# Just another slap in the face for Exchangers



## Carolyn (Mar 17, 2010)

REALLY????

*6881 DIVI VILLAGE GOLF AND BEACH RESORT* CHECK-IN CAPABILITIES: *DAILY **HOUSEKEEPING FEES*: STU US$42.50, 1BR US$47.50, 2BR US$52.50, 3 BR US$57.50 Each *Additional cleaning* is: STU US$85, 1BR US$95, 2BR US$105, 3 BR US$115 A *government occupancy tax* is charged per unit *per night*. Studios are $6, 1 bedrooms are $6.50 and 2 and 3 bedrooms are $7.50.* Energy surcharge fees* are per unit *per day*. Studios are $5, One bedrooms are $7.50, 2 bedrooms are $10 and 3 bedrooms are $12.50.

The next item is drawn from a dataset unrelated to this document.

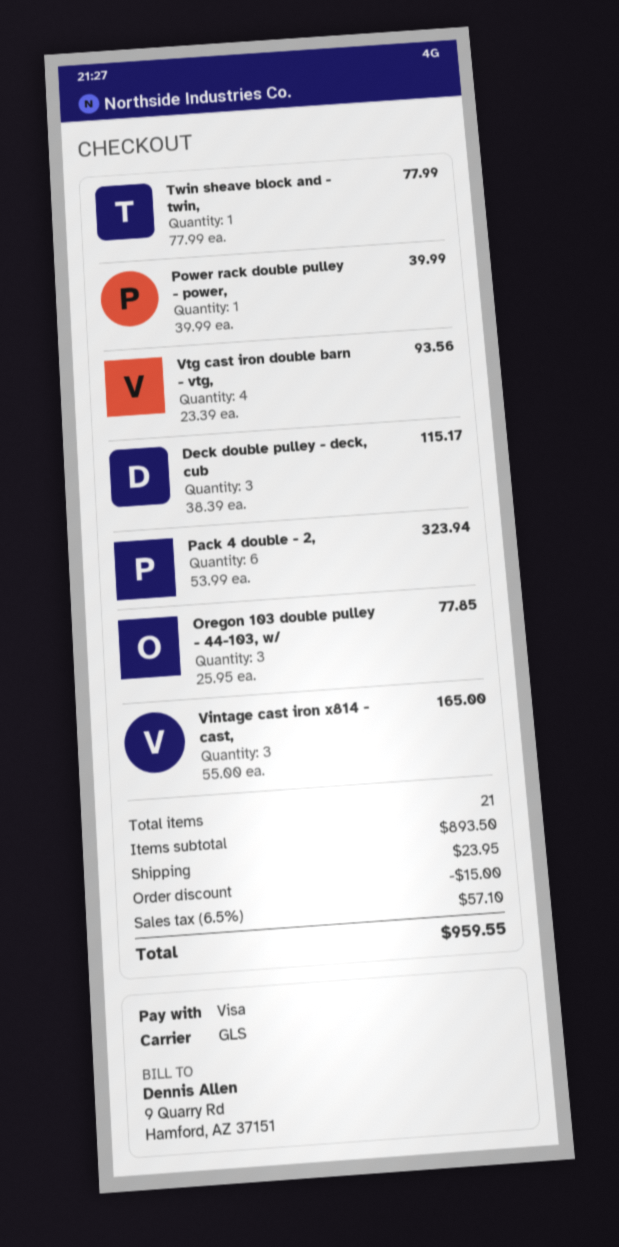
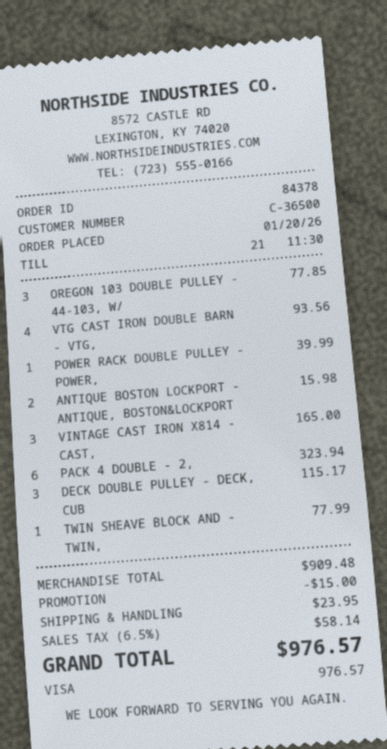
ANTIQUE BOSTON LOCKPORT - ANTIQUE, BOSTON&LOCKPORT: none -> 2 for 15.98
subtotal: 893.50 -> 909.48
tax: 6.5% = 57.10 -> 6.5% = 58.14
total: 959.55 -> 976.57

"Additional cleaning".....more than once a day!!

What next.....charging for water usage???


----------



## Cathyb (Mar 17, 2010)

*Takes the cake!*



Carolyn said:


> REALLY????
> 
> *6881 DIVI VILLAGE GOLF AND BEACH RESORT* CHECK-IN CAPABILITIES: *DAILY **HOUSEKEEPING FEES*: STU US$42.50, 1BR US$47.50, 2BR US$52.50, 3 BR US$57.50 Each *Additional cleaning* is: STU US$85, 1BR US$95, 2BR US$105, 3 BR US$115 A *government occupancy tax* is charged per unit *per night*. Studios are $6, 1 bedrooms are $6.50 and 2 and 3 bedrooms are $7.50.* Energy surcharge fees* are per unit *per day*. Studios are $5, One bedrooms are $7.50, 2 bedrooms are $10 and 3 bedrooms are $12.50.
> 
> ...



WOW!  We have been timesharing for over 20 years and have paid many fees, but this one takes the cake!   Wonder if all the timeshare resorts in that area do the same thing?


----------



## Larry (Mar 17, 2010)

Cathyb said:


> WOW!  We have been timesharing for over 20 years and have paid many fees, but this one takes the cake!   Wonder if all the timeshare resorts in that area do the same thing?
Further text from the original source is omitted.